Awe: we thank The Great Escape Room for providing the room photo above; we believe it completely conveys the utter lack of memorable tactics they employed in this endeavor.
Care: the props are worn in a way that is very clearly from use and not intent. The staff seems to delight in making it difficult for players to book rooms or have their questions answered (instead of helping our teammates with some routine questions by phone, the staff told her to ‘check the website’). The in-room moderator seemed like she wasn’t paying any attention to us at all, though, wanting to believe the best of her, it might just be impossible to keep an eye on 10 people like this (but room size is also a care issue, just not one she could have solved personally). I did like the card we received at the end of our session though; it listed the room details, moderator info and our completion time. It was a really nice touch for such an abysmal experience.
Teamwork: there were over a hundred puzzle pieces and doo-dads to find and having a large team did help us cover a lot of ground. Sadly, not only were we continuing to find them long after we had solved the puzzles, but none of the challenges required more than one person to complete. As play went on, there was less and less to do, which meant instead of getting more involved, players attention wondered into frustration.

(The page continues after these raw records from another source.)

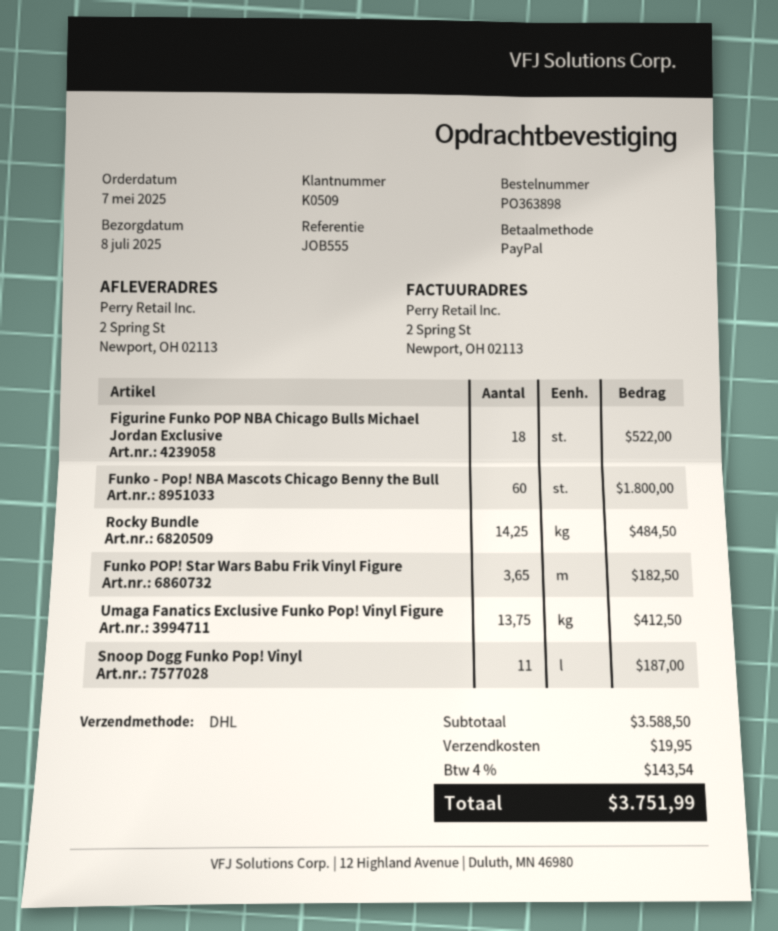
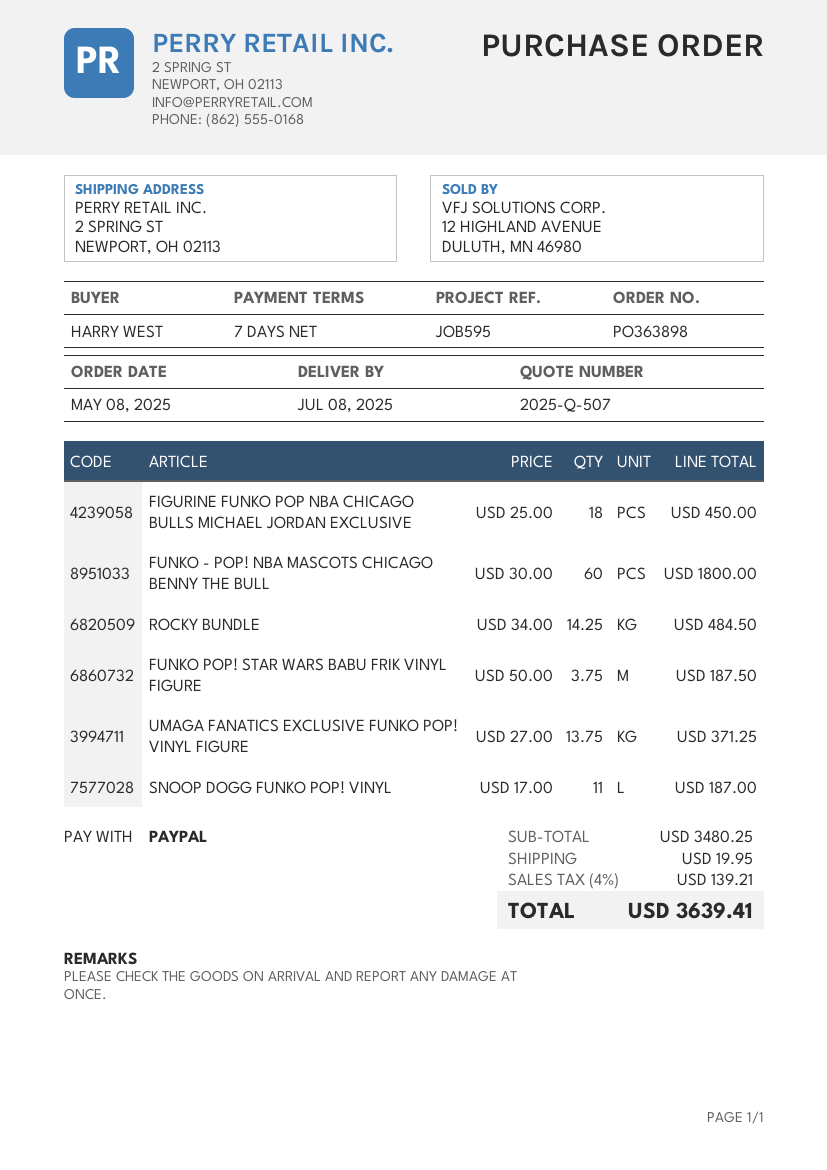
order date: 2025-05-07 -> 2025-05-08
reference: JOB555 -> JOB595
Figurine Funko POP NBA Chicago Bulls Michael Jordan Exclusive: 18 for 522.00 -> 18 for 450.00
Funko POP! Star Wars Babu Frik Vinyl Figure: 3.65 for 182.50 -> 3.75 for 187.50
Umaga Fanatics Exclusive Funko Pop! Vinyl Figure: 13.75 for 412.50 -> 13.75 for 371.25
subtotal: 3588.50 -> 3480.25
tax: 4% = 143.54 -> 4% = 139.21
total: 3751.99 -> 3639.41

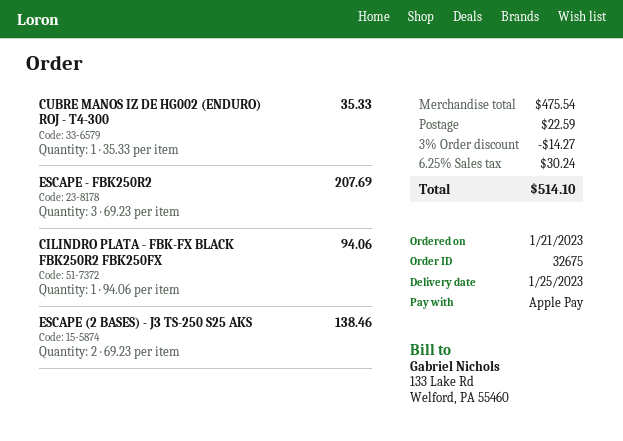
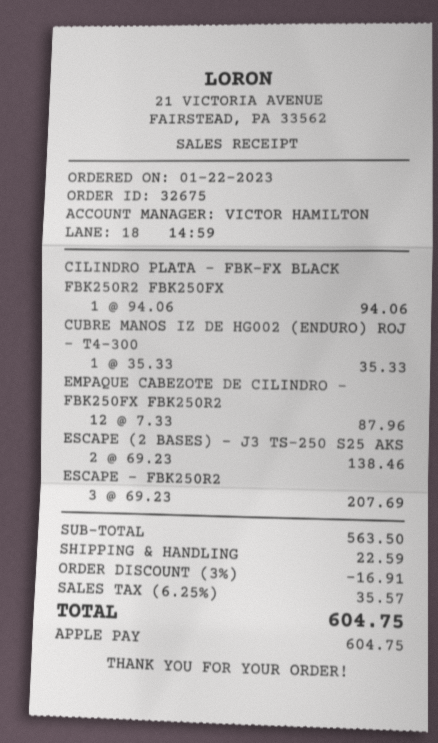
order date: 2023-01-21 -> 2023-01-22
EMPAQUE CABEZOTE DE CILINDRO - FBK250FX FBK250R2: none -> 12 x 7.33 = 87.96
subtotal: 475.54 -> 563.50
discount: 3% = 14.27 -> 3% = 16.91
tax: 6.25% = 30.24 -> 6.25% = 35.57
total: 514.10 -> 604.75

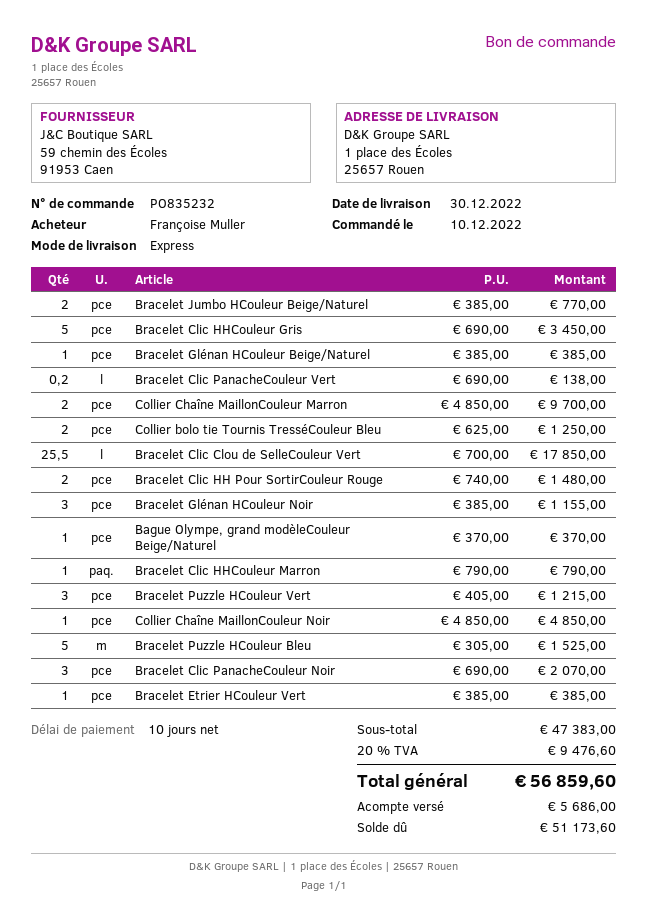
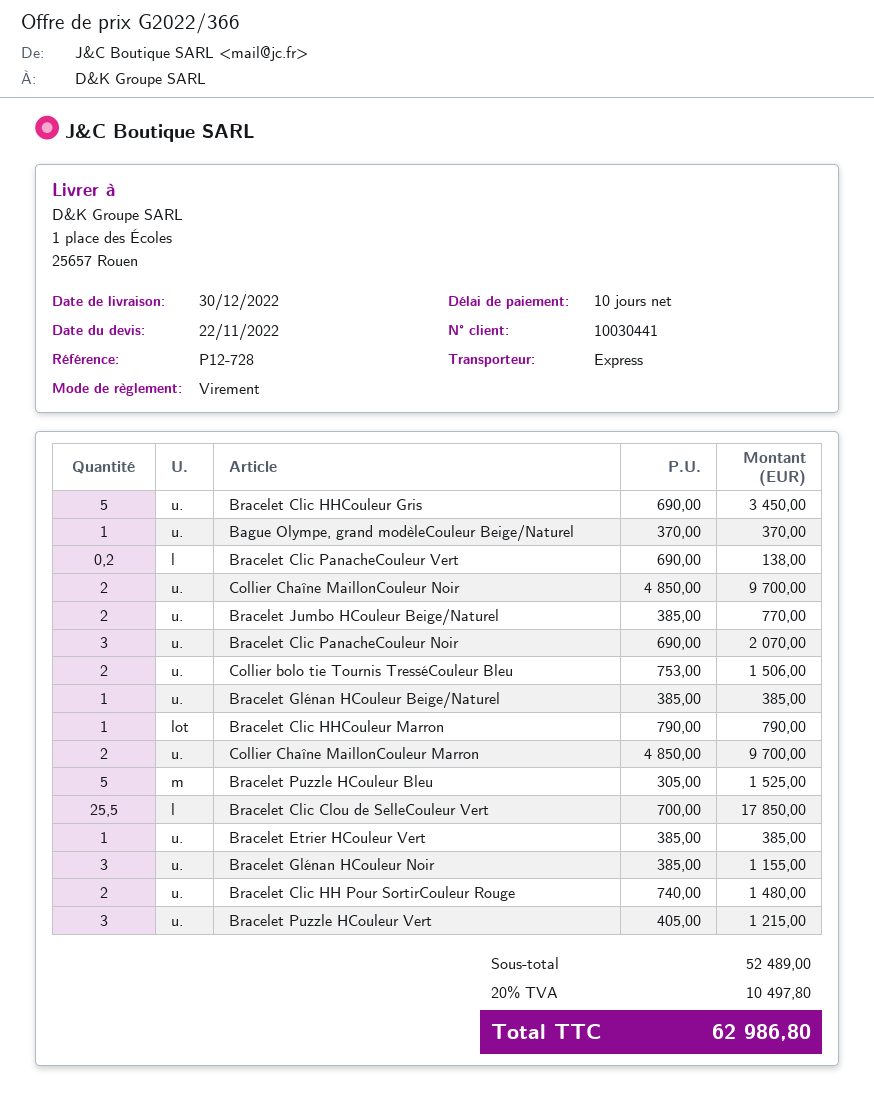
Collier bolo tie Tournis TresséCouleur Bleu: 2 x 625.00 = 1250.00 -> 2 x 753.00 = 1506.00
Collier Chaîne MaillonCouleur Noir: 1 x 4850.00 = 4850.00 -> 2 x 4850.00 = 9700.00
subtotal: 47383.00 -> 52489.00
tax: 20% = 9476.60 -> 20% = 10497.80
total: 56859.60 -> 62986.80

Challenge: there are almost literally 6 puzzles to solve in this experience. They were color coded so that when one found a piece one knew to which puzzle it belonged. As we entered the room, our hostess explained that four of the puzzles could be done in any order, the fifth one could only be completed after the fourth, and all five of those needed to be solved before moving on to the sixth, final puzzle. While that may sound like a well-managed experience, in practice it just meant continual rechecking of spaces/objects for puzzle pieces we didn’t need. There was never a real doubt about what we should be doing next, as with any yellow room, but the thought process needed to solve the challenges was anything but logical.
In short, Professor Moriarty’s Gameroom was so bad that, for the first time in memory, I have absolutely no desire to see other rooms from this venue or any of its chain locations…and that‘s an insult.”